Hallo all~
Masih ada yang nungguin cerita ini? aku minta maaf kelamaan update, padahal janjinya beberapa kali sebulan tapi malah diterlantarkan kelamaan. Hehehe, soalnya aku banyak pikiran dan kegiatan akhir-akhir ini. Maklumin ya!
Aku usahakan untuk selanjutnya nggak akan terlalu lama, tapi gak bisa janji juga sih..
So, langsung aja, met membaca ^ 3 ^ )/~
( o 3 o )/"
Keesokan harinya, aku kembali ke rutinitas lamaku yang damai. Hubungan pertemanan yang baik dengan Saga dan seporsi makan siang enak yang begitu kurindukan.
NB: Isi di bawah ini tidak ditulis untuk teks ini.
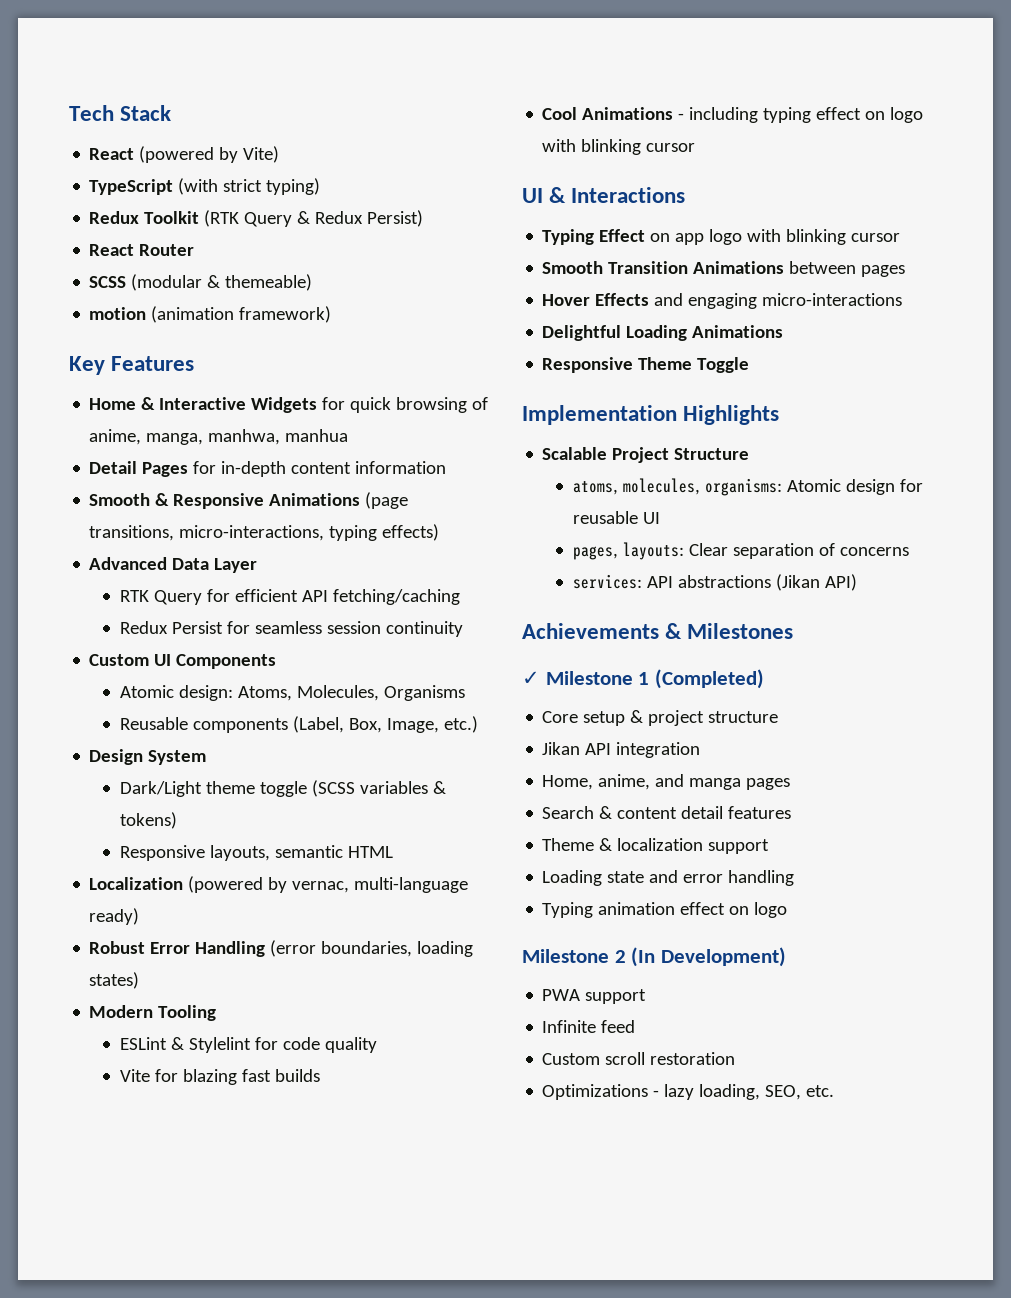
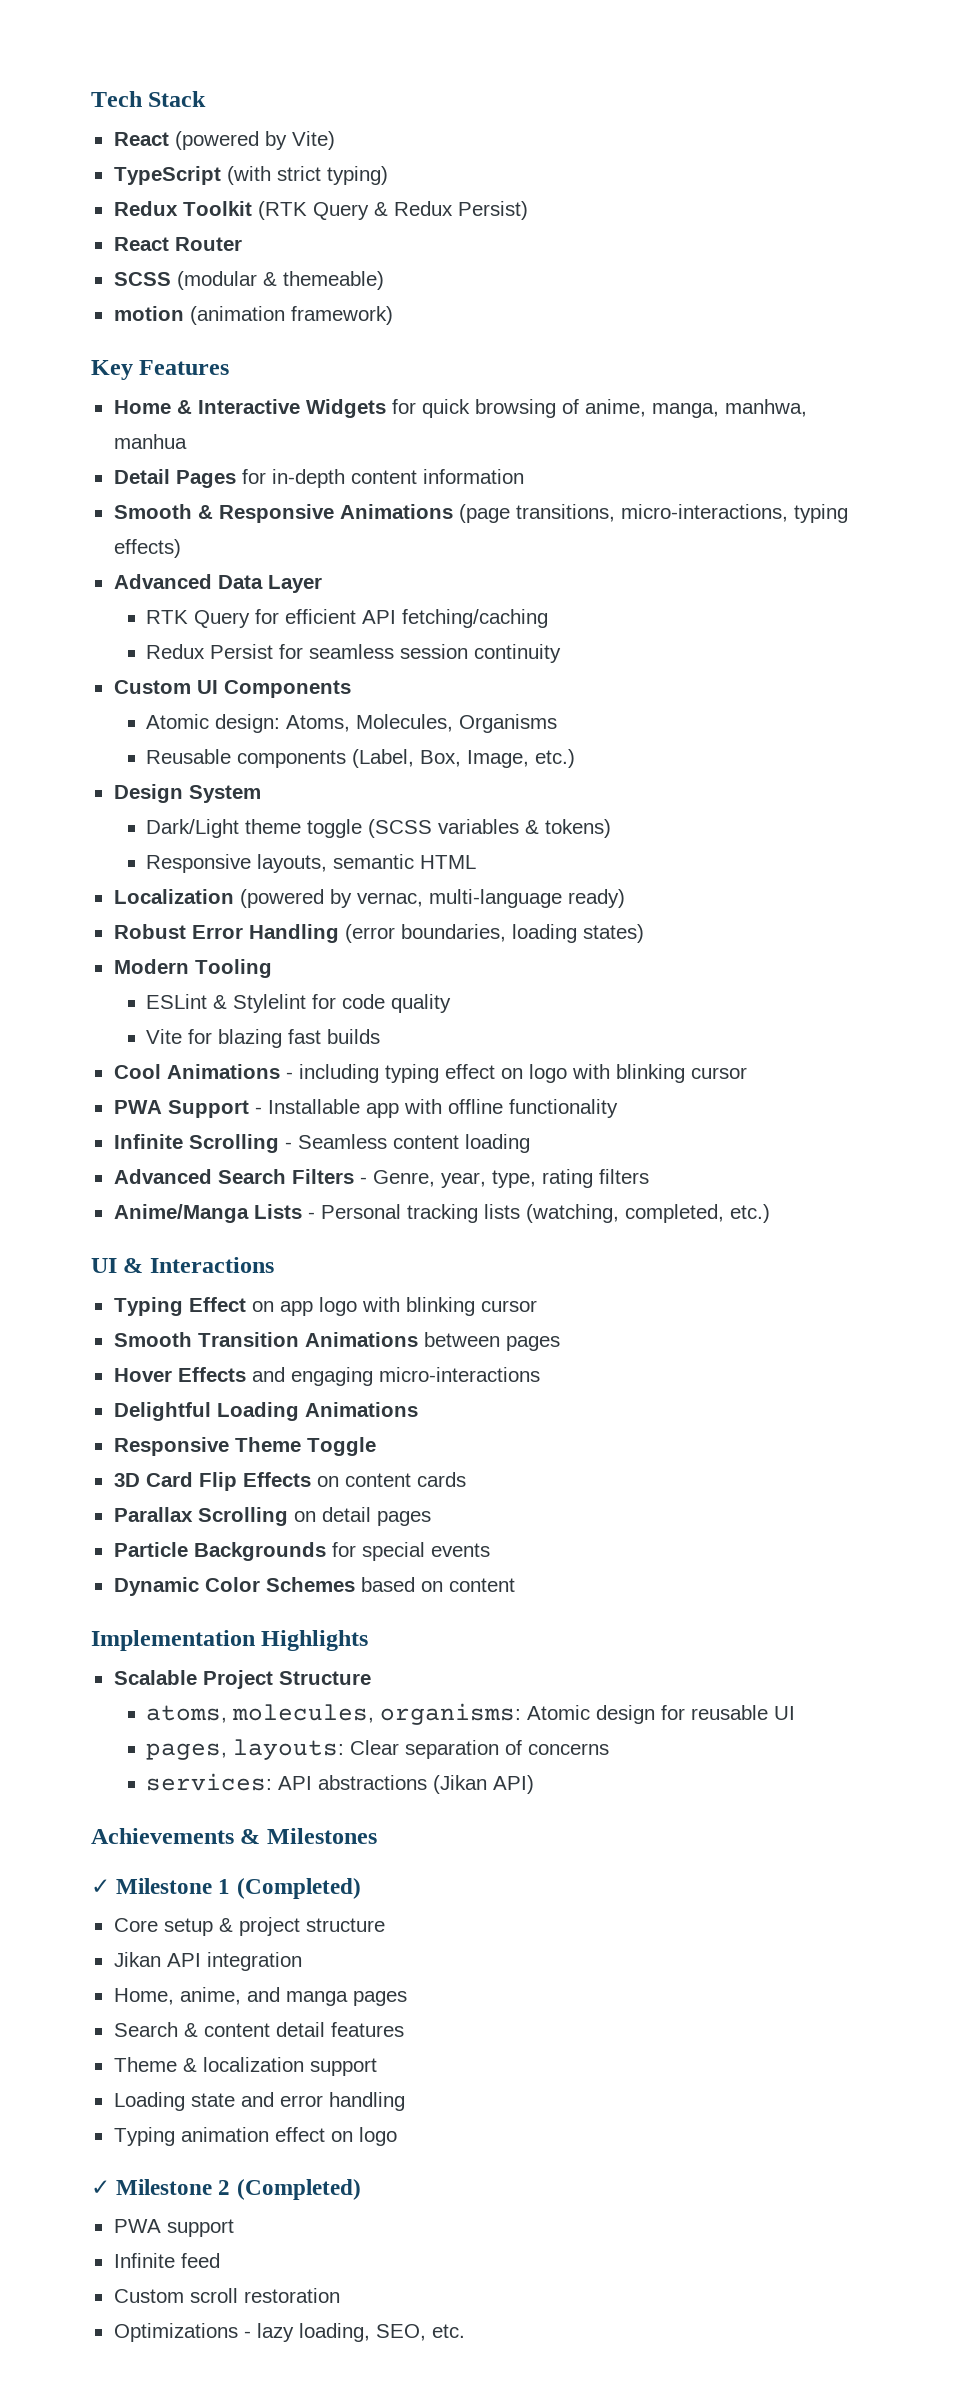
+ PWA Support - Installable app with offline functionality
+ Infinite Scrolling - Seamless content loading
+ Advanced Search Filters - Genre, year, type, rating filters
+ Anime/Manga Lists - Personal tracking lists (watching, completed, etc.)
+ 3D Card Flip Effects on content cards
+ Parallax Scrolling on detail pages
+ Particle Backgrounds for special events
+ Dynamic Color Schemes based on content
- Milestone 2 (In Development)
+ ✓ Milestone 2 (Completed)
Laki-laki itu, Saga. Duduk di hadapanku, menyilangkan kakinya, meletakan kedua tangan di atas meja sambil bertombang dagu. "Bagaimana?" bertanya tentang rasa pasta yang dia sajikan untukku.
Aku mengerutkan dahi, agak bingung harus bereaksi bagaimana terhadapan tatapan aneh darinya. "Enak." Kupikir ia ingin dipuji, tapi meski sudah kukatakan enak pada pastanya, Saga masih saja menatap lekat-lekat seperti menunggu-nunggu sesuatu dengan antusias.
"Lalu?" kemudian dia bertanya demikian setelah aku mendiamkannya cukup lama. Sekali lagi aku mengerutkan dahiku tak paham, meletakan garpuku dan mencoba untuk memberinya respon. "Hmm, sausnya terasa kuat dan udangnya segar." Aku berusaha sebaiknya memuji lebih detail, meski kurasa jawabanku aneh hingga membuatnya tak puas.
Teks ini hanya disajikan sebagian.